Change detection data
════════════════

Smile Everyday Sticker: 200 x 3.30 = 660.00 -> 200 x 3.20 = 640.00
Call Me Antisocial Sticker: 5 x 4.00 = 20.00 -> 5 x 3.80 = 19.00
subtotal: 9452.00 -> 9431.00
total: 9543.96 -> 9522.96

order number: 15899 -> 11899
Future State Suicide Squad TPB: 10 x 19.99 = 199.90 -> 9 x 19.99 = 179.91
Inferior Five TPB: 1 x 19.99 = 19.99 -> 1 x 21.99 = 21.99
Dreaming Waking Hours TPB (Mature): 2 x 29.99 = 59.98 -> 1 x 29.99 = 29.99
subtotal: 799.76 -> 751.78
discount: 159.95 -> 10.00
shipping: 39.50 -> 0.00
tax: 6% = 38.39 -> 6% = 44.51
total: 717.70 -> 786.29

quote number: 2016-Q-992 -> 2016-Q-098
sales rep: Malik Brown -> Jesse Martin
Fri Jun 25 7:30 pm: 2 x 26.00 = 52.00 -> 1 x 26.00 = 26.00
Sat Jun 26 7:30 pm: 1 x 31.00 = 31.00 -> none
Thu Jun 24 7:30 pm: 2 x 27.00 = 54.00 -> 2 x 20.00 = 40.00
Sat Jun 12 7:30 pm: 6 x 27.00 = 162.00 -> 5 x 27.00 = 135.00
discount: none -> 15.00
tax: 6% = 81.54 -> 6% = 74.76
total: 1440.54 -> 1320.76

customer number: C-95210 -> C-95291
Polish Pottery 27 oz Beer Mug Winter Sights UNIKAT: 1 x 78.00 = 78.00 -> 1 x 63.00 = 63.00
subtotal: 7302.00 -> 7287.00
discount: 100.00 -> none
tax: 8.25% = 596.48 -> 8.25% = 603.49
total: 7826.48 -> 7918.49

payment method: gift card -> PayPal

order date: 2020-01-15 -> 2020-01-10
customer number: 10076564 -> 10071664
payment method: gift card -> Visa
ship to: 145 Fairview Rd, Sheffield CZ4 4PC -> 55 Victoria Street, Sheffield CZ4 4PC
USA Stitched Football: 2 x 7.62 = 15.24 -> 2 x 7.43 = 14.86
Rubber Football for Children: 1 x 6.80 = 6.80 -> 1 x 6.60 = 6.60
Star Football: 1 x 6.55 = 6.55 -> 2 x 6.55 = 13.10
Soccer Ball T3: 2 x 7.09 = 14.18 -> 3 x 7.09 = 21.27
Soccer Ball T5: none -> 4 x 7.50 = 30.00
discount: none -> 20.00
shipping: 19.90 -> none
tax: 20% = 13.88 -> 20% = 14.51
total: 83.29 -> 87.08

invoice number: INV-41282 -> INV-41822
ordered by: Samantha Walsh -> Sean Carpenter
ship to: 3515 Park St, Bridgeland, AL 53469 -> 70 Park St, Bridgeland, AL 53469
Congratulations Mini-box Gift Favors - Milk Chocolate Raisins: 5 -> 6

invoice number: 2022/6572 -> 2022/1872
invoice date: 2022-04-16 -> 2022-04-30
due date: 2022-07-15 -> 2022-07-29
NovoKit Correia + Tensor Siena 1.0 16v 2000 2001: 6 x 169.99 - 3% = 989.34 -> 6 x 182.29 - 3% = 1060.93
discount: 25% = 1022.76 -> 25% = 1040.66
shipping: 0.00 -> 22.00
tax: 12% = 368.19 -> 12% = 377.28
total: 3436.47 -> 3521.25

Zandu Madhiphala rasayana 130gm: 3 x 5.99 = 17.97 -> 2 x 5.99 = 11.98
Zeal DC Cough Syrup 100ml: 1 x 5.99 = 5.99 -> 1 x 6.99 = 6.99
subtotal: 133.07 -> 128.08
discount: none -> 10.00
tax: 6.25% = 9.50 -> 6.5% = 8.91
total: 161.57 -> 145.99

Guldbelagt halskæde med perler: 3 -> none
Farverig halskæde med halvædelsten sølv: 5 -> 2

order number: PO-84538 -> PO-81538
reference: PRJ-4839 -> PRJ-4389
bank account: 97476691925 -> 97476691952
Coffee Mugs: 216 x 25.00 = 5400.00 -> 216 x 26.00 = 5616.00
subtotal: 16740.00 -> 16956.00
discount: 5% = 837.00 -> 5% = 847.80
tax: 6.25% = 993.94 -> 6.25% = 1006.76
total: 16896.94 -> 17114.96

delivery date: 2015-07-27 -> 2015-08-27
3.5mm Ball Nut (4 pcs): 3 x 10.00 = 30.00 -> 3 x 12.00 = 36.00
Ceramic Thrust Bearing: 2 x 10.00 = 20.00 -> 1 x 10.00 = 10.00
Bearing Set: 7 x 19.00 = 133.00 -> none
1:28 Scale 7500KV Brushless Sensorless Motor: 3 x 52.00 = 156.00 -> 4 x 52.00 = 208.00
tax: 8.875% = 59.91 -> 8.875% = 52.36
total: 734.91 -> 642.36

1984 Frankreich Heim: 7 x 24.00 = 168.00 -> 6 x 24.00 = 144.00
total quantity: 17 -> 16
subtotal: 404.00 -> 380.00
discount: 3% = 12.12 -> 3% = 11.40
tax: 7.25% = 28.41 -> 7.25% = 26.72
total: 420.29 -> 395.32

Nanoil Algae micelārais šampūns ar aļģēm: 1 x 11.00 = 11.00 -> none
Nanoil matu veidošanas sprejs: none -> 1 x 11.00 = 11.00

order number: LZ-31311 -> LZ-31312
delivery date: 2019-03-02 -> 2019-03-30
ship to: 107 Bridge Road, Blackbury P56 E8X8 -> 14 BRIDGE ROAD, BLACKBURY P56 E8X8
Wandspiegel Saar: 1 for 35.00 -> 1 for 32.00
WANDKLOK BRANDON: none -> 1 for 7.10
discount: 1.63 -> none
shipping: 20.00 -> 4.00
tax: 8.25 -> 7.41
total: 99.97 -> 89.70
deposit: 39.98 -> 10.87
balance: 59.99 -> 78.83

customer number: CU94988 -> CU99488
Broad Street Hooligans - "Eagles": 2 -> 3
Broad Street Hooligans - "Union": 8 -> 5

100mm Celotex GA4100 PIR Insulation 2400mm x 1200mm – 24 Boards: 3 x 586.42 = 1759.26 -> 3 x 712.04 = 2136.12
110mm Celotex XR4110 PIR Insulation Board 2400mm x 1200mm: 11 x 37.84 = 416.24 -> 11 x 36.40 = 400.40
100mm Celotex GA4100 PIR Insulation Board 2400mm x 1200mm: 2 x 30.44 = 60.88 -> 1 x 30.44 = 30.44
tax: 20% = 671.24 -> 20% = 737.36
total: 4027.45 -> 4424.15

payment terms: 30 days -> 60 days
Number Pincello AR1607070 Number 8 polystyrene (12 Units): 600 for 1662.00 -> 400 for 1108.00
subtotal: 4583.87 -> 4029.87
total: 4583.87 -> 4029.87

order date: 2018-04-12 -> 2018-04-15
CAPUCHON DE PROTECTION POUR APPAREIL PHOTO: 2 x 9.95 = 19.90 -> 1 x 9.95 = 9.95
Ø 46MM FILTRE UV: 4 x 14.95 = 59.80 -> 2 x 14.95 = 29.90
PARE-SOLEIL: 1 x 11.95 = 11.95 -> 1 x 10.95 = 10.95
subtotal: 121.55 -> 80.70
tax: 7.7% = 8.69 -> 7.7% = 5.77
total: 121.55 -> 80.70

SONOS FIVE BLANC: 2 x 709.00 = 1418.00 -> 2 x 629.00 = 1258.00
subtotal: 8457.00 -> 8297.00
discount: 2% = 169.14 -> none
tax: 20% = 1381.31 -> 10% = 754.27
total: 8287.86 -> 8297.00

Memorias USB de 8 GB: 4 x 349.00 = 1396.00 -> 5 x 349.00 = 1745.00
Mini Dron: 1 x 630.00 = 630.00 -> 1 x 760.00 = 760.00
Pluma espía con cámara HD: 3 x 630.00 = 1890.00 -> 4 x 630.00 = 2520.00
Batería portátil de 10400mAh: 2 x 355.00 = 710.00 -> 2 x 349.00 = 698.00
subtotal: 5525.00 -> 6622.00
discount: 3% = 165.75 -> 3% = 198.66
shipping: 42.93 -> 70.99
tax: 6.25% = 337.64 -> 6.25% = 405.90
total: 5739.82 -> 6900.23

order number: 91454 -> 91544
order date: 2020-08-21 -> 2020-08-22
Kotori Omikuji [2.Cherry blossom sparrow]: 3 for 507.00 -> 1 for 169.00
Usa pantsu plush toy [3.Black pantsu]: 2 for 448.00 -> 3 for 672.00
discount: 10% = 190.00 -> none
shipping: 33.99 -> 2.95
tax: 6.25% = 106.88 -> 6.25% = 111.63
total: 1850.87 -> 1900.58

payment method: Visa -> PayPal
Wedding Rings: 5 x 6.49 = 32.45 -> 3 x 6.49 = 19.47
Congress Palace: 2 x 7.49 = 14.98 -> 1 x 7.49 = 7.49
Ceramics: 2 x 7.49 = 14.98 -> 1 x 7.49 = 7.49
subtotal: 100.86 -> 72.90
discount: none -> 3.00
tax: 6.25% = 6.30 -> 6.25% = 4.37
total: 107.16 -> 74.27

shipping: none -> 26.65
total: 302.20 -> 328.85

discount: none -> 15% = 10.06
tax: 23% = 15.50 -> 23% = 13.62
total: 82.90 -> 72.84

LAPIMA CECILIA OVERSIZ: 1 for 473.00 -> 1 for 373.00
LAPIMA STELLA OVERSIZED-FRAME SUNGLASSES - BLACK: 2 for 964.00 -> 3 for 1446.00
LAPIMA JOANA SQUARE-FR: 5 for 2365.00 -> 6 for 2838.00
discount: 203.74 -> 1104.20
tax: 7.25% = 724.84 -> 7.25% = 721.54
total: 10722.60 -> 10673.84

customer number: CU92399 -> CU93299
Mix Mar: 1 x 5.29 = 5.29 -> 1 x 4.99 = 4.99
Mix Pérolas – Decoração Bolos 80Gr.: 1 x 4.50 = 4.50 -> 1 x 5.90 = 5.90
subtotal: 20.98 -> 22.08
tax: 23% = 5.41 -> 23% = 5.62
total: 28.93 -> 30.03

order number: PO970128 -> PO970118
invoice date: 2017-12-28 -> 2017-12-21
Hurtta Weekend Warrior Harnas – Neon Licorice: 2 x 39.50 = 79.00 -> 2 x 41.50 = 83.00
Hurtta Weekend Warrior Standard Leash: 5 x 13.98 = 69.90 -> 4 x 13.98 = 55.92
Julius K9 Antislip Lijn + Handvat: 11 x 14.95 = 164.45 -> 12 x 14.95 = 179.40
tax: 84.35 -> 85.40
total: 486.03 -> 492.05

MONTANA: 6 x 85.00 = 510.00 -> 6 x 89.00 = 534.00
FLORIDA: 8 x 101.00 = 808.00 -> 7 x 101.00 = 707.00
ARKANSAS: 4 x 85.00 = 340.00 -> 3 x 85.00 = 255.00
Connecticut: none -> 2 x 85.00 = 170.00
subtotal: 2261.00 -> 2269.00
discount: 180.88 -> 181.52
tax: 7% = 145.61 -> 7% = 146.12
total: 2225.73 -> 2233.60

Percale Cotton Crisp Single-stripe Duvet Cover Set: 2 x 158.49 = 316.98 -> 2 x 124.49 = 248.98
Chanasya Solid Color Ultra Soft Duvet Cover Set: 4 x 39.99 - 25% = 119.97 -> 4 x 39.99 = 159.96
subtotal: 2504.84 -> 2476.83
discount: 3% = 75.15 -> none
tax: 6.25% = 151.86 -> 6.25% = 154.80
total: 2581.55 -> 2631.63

════════════════

WHAT YOU NEED TO DO: Give back exactly the lines from the first line of the records through the line holding "tax: 6% = 38.39 -> 6% = 44.51", including both of those lines and leaving out all others.

RESULT OF THE EXERCISE:
Smile Everyday Sticker: 200 x 3.30 = 660.00 -> 200 x 3.20 = 640.00
Call Me Antisocial Sticker: 5 x 4.00 = 20.00 -> 5 x 3.80 = 19.00
subtotal: 9452.00 -> 9431.00
total: 9543.96 -> 9522.96

order number: 15899 -> 11899
Future State Suicide Squad TPB: 10 x 19.99 = 199.90 -> 9 x 19.99 = 179.91
Inferior Five TPB: 1 x 19.99 = 19.99 -> 1 x 21.99 = 21.99
Dreaming Waking Hours TPB (Mature): 2 x 29.99 = 59.98 -> 1 x 29.99 = 29.99
subtotal: 799.76 -> 751.78
discount: 159.95 -> 10.00
shipping: 39.50 -> 0.00
tax: 6% = 38.39 -> 6% = 44.51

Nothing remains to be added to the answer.